The Adam optimizer is a widely used optimizer in deep learning, used to train many neural networks. However, it is not flawless.

One issue is that it can cause large loss spikes late in training when loss gets (too) low, called 'slingshots'.

In recent work (currently under review) we were, to our knowledge, the first to notice that these slingshots seem to introduce dead neurons. We want to know more about this.

This project fits both a master's research internship or master thesis.

Research questions are:

  • Do Adam's loss slingshots indeed always kill neurons? By what mechanism?
  • Do specific neurons die? If so, do they have certain properties?
  • (Optional: the dead neurons and their potentially regularizing effects for tasks that exhibit grokking behavior (see literature below).)

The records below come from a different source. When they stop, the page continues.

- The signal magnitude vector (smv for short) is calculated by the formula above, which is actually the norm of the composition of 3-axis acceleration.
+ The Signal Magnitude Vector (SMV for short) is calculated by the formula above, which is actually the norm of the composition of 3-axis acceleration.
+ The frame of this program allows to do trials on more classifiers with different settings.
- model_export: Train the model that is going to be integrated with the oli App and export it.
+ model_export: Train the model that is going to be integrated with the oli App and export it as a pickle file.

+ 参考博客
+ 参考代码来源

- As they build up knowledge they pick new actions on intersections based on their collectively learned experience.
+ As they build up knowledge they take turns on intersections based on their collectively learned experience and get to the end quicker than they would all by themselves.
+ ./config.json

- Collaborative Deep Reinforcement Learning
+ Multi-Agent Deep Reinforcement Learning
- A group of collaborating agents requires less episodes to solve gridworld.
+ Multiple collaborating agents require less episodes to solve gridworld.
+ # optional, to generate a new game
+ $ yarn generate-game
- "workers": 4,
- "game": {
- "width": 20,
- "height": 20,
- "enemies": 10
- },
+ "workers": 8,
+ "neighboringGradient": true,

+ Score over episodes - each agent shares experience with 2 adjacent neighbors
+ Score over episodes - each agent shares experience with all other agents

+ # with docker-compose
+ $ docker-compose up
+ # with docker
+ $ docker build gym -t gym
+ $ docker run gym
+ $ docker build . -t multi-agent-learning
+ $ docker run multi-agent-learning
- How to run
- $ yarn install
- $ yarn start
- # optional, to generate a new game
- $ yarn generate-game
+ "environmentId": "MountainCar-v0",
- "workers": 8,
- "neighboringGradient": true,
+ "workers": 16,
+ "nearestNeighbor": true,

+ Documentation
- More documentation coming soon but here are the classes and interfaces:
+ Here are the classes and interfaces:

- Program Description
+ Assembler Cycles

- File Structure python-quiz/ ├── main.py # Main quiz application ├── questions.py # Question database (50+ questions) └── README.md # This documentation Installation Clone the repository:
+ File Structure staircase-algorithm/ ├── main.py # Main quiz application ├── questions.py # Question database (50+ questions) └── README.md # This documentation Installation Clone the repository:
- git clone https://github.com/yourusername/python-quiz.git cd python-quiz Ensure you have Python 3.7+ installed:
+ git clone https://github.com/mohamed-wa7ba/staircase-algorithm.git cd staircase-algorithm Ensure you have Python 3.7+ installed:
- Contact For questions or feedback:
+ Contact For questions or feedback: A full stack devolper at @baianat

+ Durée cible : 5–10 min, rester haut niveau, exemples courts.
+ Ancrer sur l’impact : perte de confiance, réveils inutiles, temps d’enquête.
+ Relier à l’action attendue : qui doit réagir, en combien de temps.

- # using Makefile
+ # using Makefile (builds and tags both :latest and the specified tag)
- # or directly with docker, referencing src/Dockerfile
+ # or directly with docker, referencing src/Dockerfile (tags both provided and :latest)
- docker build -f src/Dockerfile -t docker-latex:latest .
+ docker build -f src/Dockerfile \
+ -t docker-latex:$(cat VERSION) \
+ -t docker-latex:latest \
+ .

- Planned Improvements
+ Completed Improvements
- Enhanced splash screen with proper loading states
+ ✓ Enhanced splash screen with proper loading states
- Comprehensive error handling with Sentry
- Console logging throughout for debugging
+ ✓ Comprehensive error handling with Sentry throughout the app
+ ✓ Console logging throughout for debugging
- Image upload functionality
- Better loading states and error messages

Familiarity with Deep Learning and the Adam optimizer is required, like the course Deep Learning Part 1 (or equivalent).

Supervision: Stijn van den Beemt (daily), Twan van Laarhoven

Contact: Stijn van den Beemt.

Timeframe: dependent on thesis or internship, but generally flexible.

References:

  • Slinghots: Vimal et al. (2022): The slingshot mechanism: An empirical study of adaptive optimizers and the grokking phenomenon.
  • Dead neurons: Van den Beemt et al. (2026): Currently under review. Pre-print available on request.
  • Grokking: Power, Alethea, et al. (2022): Grokking: Generalization beyond overfitting on small algorithmic datasets.